O barril de "light sweet crude" (WTI) para entrega em setembro, que na segunda-feira havia revertido os cinco dias consecutivos de queda, voltou a cair, com uma perda de 91 centavos no New York Mercantile Exchange (Nymex), onde foi cotado a 97,38 dólares.

Em Londres, o Brent do Mar do Norte para entrega em setembro recuou 80 centavos, a 104,61 o barril.
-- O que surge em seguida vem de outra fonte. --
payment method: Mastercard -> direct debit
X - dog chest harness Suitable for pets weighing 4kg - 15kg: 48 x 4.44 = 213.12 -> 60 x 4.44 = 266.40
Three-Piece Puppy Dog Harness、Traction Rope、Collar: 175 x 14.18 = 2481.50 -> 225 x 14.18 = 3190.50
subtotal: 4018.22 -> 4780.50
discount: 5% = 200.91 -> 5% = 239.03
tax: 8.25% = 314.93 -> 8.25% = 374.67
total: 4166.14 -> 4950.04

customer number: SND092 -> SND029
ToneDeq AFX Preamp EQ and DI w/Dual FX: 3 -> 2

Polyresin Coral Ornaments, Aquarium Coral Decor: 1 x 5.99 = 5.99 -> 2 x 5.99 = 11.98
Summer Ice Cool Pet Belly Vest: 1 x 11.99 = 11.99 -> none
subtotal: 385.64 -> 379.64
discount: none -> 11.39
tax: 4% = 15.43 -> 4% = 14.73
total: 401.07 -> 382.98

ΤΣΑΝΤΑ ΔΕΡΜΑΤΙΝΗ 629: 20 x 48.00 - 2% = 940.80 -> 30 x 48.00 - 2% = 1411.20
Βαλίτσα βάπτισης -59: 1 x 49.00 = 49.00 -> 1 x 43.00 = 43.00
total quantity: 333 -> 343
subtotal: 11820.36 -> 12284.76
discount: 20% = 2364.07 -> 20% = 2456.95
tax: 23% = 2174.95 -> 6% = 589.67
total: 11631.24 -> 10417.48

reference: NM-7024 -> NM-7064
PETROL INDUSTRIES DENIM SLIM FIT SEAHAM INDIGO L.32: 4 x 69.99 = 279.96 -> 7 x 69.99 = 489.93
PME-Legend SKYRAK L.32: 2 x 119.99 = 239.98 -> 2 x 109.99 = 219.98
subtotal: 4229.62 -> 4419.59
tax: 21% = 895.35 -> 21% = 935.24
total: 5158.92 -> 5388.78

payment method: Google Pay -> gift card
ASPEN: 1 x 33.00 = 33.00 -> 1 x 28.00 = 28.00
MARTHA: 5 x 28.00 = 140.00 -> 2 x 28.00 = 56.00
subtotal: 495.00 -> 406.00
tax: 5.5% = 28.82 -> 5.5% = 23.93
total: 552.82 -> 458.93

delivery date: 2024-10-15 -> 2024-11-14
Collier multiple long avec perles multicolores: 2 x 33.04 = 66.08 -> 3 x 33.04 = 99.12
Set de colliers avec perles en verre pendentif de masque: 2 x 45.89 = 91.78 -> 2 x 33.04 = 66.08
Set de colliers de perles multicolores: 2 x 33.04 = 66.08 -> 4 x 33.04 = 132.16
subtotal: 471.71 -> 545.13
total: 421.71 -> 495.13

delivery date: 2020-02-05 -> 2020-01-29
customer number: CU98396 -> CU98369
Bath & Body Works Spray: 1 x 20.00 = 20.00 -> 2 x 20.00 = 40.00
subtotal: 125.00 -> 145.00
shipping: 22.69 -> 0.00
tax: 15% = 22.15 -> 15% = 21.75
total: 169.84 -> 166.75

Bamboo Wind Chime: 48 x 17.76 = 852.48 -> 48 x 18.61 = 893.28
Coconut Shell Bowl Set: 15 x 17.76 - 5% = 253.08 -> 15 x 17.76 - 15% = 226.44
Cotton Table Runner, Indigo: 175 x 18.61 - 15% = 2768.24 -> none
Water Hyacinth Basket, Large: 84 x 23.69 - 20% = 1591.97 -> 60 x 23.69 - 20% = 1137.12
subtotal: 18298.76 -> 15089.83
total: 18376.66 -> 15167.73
"A fragilidade no mercado de gasolina pesa sobre o mercado de petróleo", explicou Tim Evans, da Citi.

Vários observadores se surpreendem há várias sessões pelo incremento das reservas de gasolina nos Estados Unidos em pleno verão, temporada de longas viagens de automóvel.

As perspectivas para a demanda de cru na China, segundo consumidor mundial de petróleo, também foram ofuscadas pelo anúncio de desaceleração da atividade no setor de serviços, refletida no índice PMI do banco HSBC.

Os negociadores se mantêm atentos às potenciais pertubações que podem afetar a oferta de petróleo bruto no mercado mundial, como os conflitos na Líbia, no Iraque e entre Rússia e Ucrânia. "Até o momento, apesar de todas as informações sobre o incremento da tensão nesses países produtores, o petróleo continua a fluir", ressaltou John Kilduff, da Again Capital.